Fig. 5 Epigenetic signatures associated with AD.

(A to C). The outermost circle (1) presents chromosome ideograms (in megabases). Changes in 5mC (A), 5hmC (B), or 5fC/caC (C) levels are shown as differences of 5mC, 5hmC, or 5fC/caC levels between normal and AD. Red bars indicate gain of 5mC, 5hmC, or 5fC/caC in AD versus controls, while blue bars mark loss of 5mC, 5hmC, and 5fC/caC in AD versus normal. The second layer of the circle (2) shows genes associated with AD epigenetic signatures. Genes in red letters fall in the ultraconserved regions. Layers 3 to 7 show 5mC, 5hmC, and 5fC/caC ratios, respectively, in AD versus control: (3) PSEN2 neurons/WT neurons, (4) PSEN1 neurons/WT neurons, (5) APOE4 neurons/WT neurons, (6) AD–frontal lobe/normal brain, and (7) AD–left frontal lobe/normal brain. (D) 5mC, 5hmC, and 5fC/caC signature regions narrowed down to individual CpG sites. Using methylation variation difference of ≤±1 fold change for 5mC and ≤±1.5 fold change for 5hmC and 5fC/caC, we identified 19 regions for 5mC signatures, 5 regions for 5hmC signatures, and 3 regions for 5fC/caC signatures. We then further filtered our 5mC, 5hmC, and 5fC/caC signatures by using methylation difference of ≤−0.1 or ≥0.1 fold change as a final cutoff. This yielded 27 CpG sites in the 5mC signatures, of which 21 and 6 CpG sites were marked by loss or gain of methylation, respectively, in AD samples versus controls. In the 5hmC group, we identified three CpG sites and one CpG site, which were marked by loss or gain of 5hmC, respectively, in AD samples compared to controls. In the three signature regions of 5fC/caC, we identified an equal number of CpG sites (four in each group) that were marked by gain or loss of 5fC/caC levels in AD versus controls.

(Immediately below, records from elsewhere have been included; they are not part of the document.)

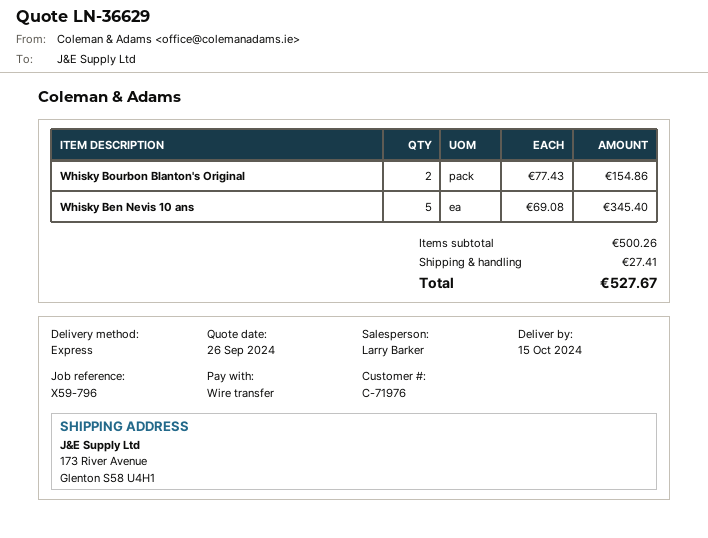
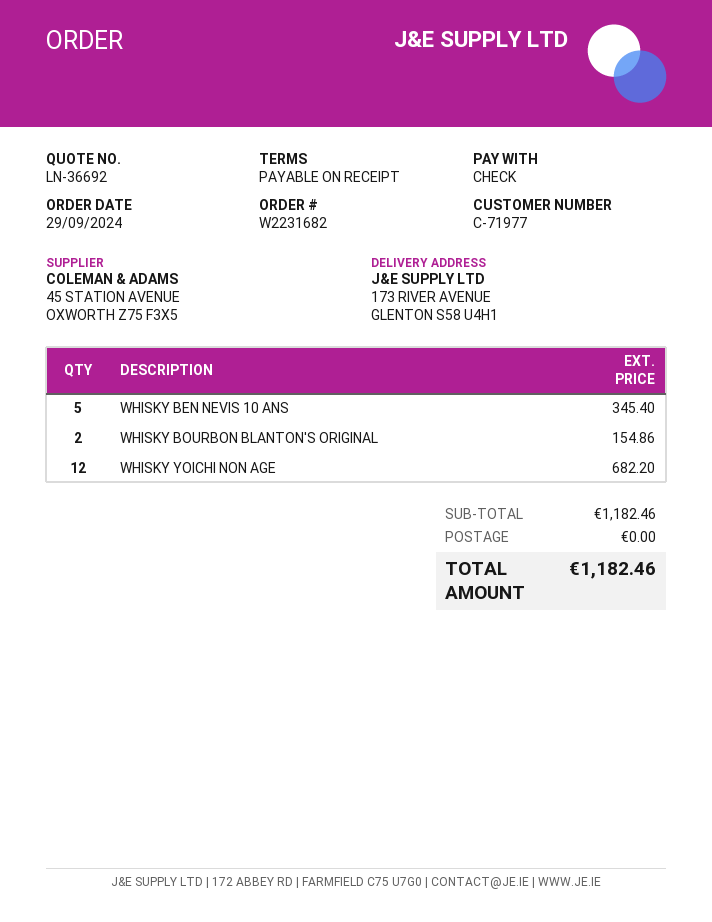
quote number: LN-36629 -> LN-36692
customer number: C-71976 -> C-71977
payment method: bank transfer -> cheque
WHISKY YOICHI NON AGE: none -> 12 for 682.20
subtotal: 500.26 -> 1182.46
shipping: 27.41 -> 0.00
total: 527.67 -> 1182.46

Lastly, because our approaches allow us to investigate these cytosine modifications at single-base resolution, we next aimed to narrow down our regional signatures to individual CpG sites based on the following criteria: (i) identify the CpG sites that overlapped in the signature regions in all study samples, (ii) sort CpG sites that have the same trends of methylation (gain or loss) in AD versus controls, and (iii) apply cutoff of methylation fold-change difference of ≤−0.1 and ≥0.1 to avoid false positives. This led to a total of 39 AD-specific CpG sites that were consistently modified in early-onset, late-onset, familial, and sporadic AD models, which contain 27 5mC-, 4 5hmC-, and 8 5fC/caC-specific sites (Supplementary Text, Fig. 5D, and table S5). Finally, most of our 5mC, 5hmC, and 5fC/caC signatures were directly associated with genes involved in neuronal functions and/or have been implicated in AD.

Validation of AD-specific epigenetic signatures in an independent cohort and their clinical application

To demonstrate that our identified epigenetic signatures are a common molecular feature of AD, we validated our signatures in a replication cohort (ROS/MAP cohort; control, n = 163; AD, n = 371), where DNA methylation profiles were determined using Illumina 450k array (17, 27). Samples with Braak&Braak score 0-II were defined as controls, while samples with Braak&Braak score IV-VI were considered as AD. Notably, 14 of 18 of the 5mC signature regions were identified in the ROS/MAP cohort. We used methylation levels of 14 signatures that were present in the ROS/MAP validation cohort and the following available general clinical features: age, sex, and race for the diagnosis of AD. To determine the beta coefficients and the significance of each signature region, we performed logistic regression, which allowed us to model data with binomial distribution. Following corrections for multiple hypothesis testing, eight genes (ACKR3, ARHGEF16, CASZ1, ECE1, KIF26A, MIR153-2, NACC2, and NFATC1) were also found to be significant in the ROS/MAP cohort. In addition, clinical features (age and sex) were also significant and were highlighted as critical in predicting AD (table S6).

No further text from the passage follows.